Las modernas soluciones adaptadas al sector también aseguran el manejo de almacenes conectados, donde cada compañía puede definir un almacén central que genera las compras a proveedores y, a continuación, manejar con fluidez toda una constelación de talleres, delegaciones o incluso vehículos de asistencia con un stock mínimo de recambios “de primera necesidad” que se nutren mediante transferencias planificadas y sin un mínimo error.
Otra de las capacidades muy útiles de estas soluciones es la creación de un almacén virtual, en el que la pieza demandada se “aparta” de manera digital para que nadie la pueda usar por error en otro almacén o tarea. Los sistemas informáticos también ofrecen un altísimo detalle en la diferenciación de los productos, distinguiendo entre piezas de inventario, servicios (por ejemplo, kilómetros de desplazamiento en las reparaciones en clientes) o consumos menores fuera de inventario.
El reaprovisionamiento inteligente
Todas estas capacidades, por muy avanzadas, no son capaces de sustituir el saber hacer de un profesional con años de experiencia en planificación, pero sí de ofrecerle el mejor soporte para mejorar su eficiencia y eliminar el error. Yendo al detalle, para responder a la pregunta “del millón” de cuándo repongo y cuánto, las herramientas digitales proporcionan varias opciones según el tipo de producto: la reposición fija (ideal para las piezas que se usan de manera frecuente), de cantidad máxima; contra pedido (para componentes de coste elevado y uso menos frecuente) o lote por lote (agrupando necesidades para aprovechar las escalas y costes en pedidos conjuntos).
Además, dichos sistemas son especialmente ágiles en el análisis de consumos históricos y la generación de previsiones. Así, el planificador puede decidir si necesita comprar hoy, transferir mañana o esperar al cálculo mensual, tomando decisiones en base a datos correctos, actualizados y oportunos.

Un mapa de recambios virtual
La digitalización no sólo ayuda a conocer la disponibilidad global y a manejar el stock, sino a saber el lugar específico en el que se encuentra cada pieza.
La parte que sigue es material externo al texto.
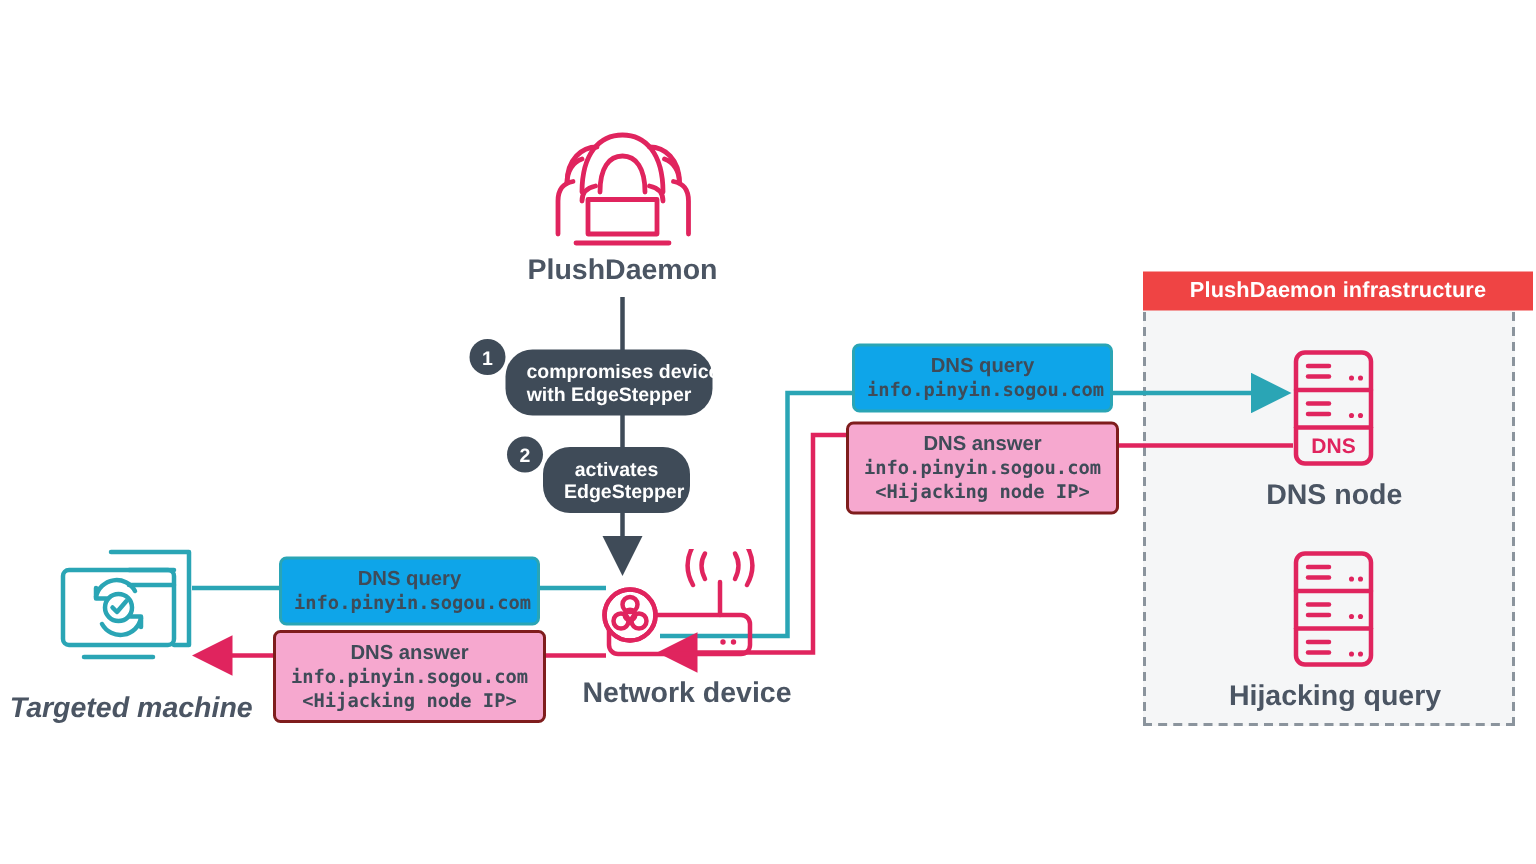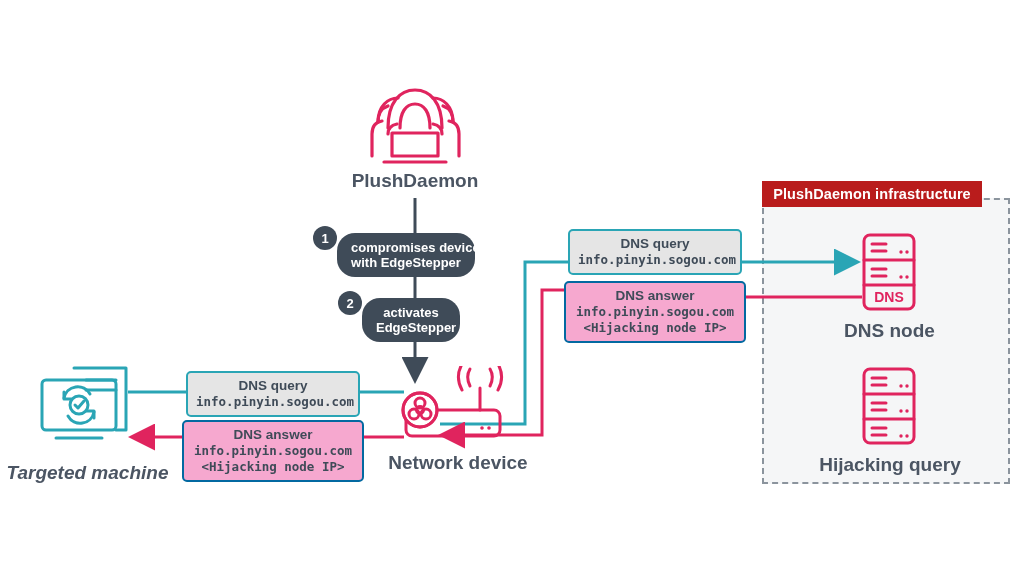"PlushDaemon infrastructure" .infra-header { background: #b91c1c -> #ef4444; width: 220px -> 260px }
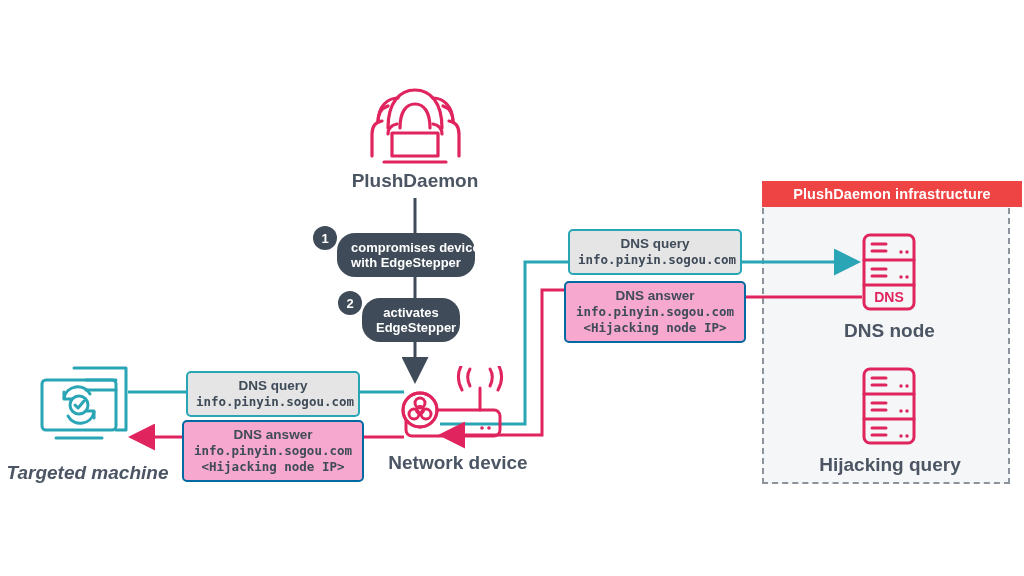"DNS query" .msgbox.query { background: #e5e5e5 -> #0ea5e9 }
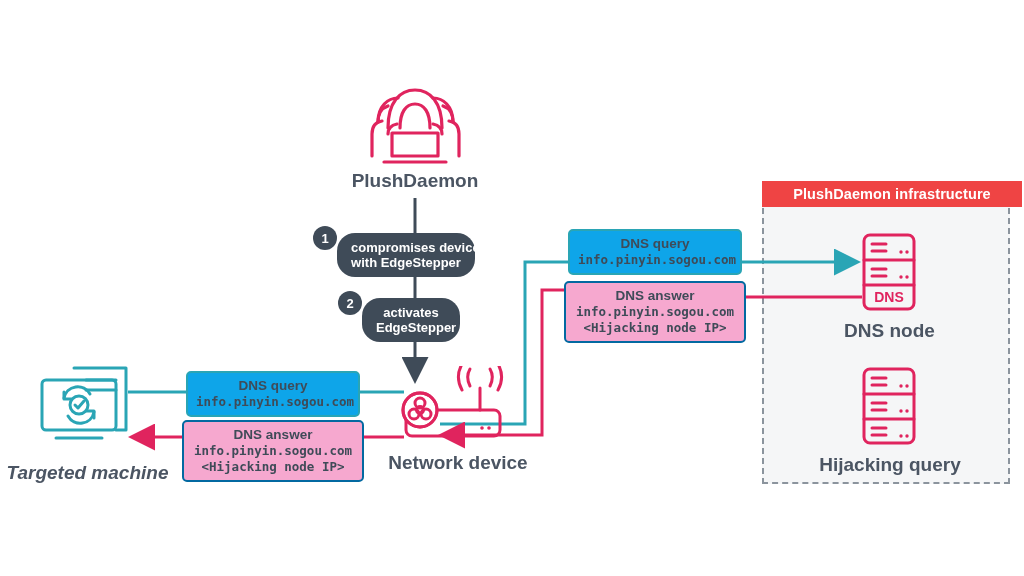"DNS answer" .msgbox.answer { border: 2px solid #0369a1 -> 2px solid #7f1d1d }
Gracias a ello, el sistema de almacenes físicos se convierte en un auténtico mapa de recambios virtual, donde las piezas están identificadas por pasillo, estantería o altura y sugiriendo la ubicación más idónea para el picking posterior, en el mismo momento de la recepción. Además, con estas soluciones también se puede gestionar la propia flota de vehículos dedicados a la reparación como pequeñas unidades de almacenamiento, con su stock mínimo para poder realizar mantenimientos en las instalaciones del cliente sin depender de la central.

Todas estas capacidades de los sistemas informáticos y muchas más hacen que el paso de las hojas de cálculo a la gestión digitalizada de recambios suponga un salto de eficiencia enorme para la totalidad de las empresas que lo hayan abordado y una inversión en innovación estratégica pendiente que se hace cada vez más urgente para las compañías que todavía no hayan dado el paso.